**TASK TO CARRY OUT:** Which lines to output? The line containing "padding-top: 22px ->" and every line after it in the data below, each copied exactly.

**Web interface edit records:**
= = =
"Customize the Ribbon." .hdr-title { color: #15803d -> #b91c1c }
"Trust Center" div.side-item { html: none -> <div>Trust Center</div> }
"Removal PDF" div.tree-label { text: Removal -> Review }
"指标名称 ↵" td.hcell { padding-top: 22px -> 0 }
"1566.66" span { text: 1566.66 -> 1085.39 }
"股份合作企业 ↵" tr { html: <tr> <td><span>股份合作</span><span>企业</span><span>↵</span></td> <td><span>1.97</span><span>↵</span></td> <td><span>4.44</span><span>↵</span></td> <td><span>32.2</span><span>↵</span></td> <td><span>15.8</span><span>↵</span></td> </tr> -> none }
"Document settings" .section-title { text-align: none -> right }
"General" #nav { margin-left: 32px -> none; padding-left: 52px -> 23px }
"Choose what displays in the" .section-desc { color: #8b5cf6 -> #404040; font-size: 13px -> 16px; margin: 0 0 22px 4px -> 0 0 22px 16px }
= = =
**TASK SOLUTION:**
"指标名称 ↵" td.hcell { padding-top: 22px -> 0 }
"1566.66" span { text: 1566.66 -> 1085.39 }
"股份合作企业 ↵" tr { html: <tr> <td><span>股份合作</span><span>企业</span><span>↵</span></td> <td><span>1.97</span><span>↵</span></td> <td><span>4.44</span><span>↵</span></td> <td><span>32.2</span><span>↵</span></td> <td><span>15.8</span><span>↵</span></td> </tr> -> none }
"Document settings" .section-title { text-align: none -> right }
"General" #nav { margin-left: 32px -> none; padding-left: 52px -> 23px }
"Choose what displays in the" .section-desc { color: #8b5cf6 -> #404040; font-size: 13px -> 16px; margin: 0 0 22px 4px -> 0 0 22px 16px }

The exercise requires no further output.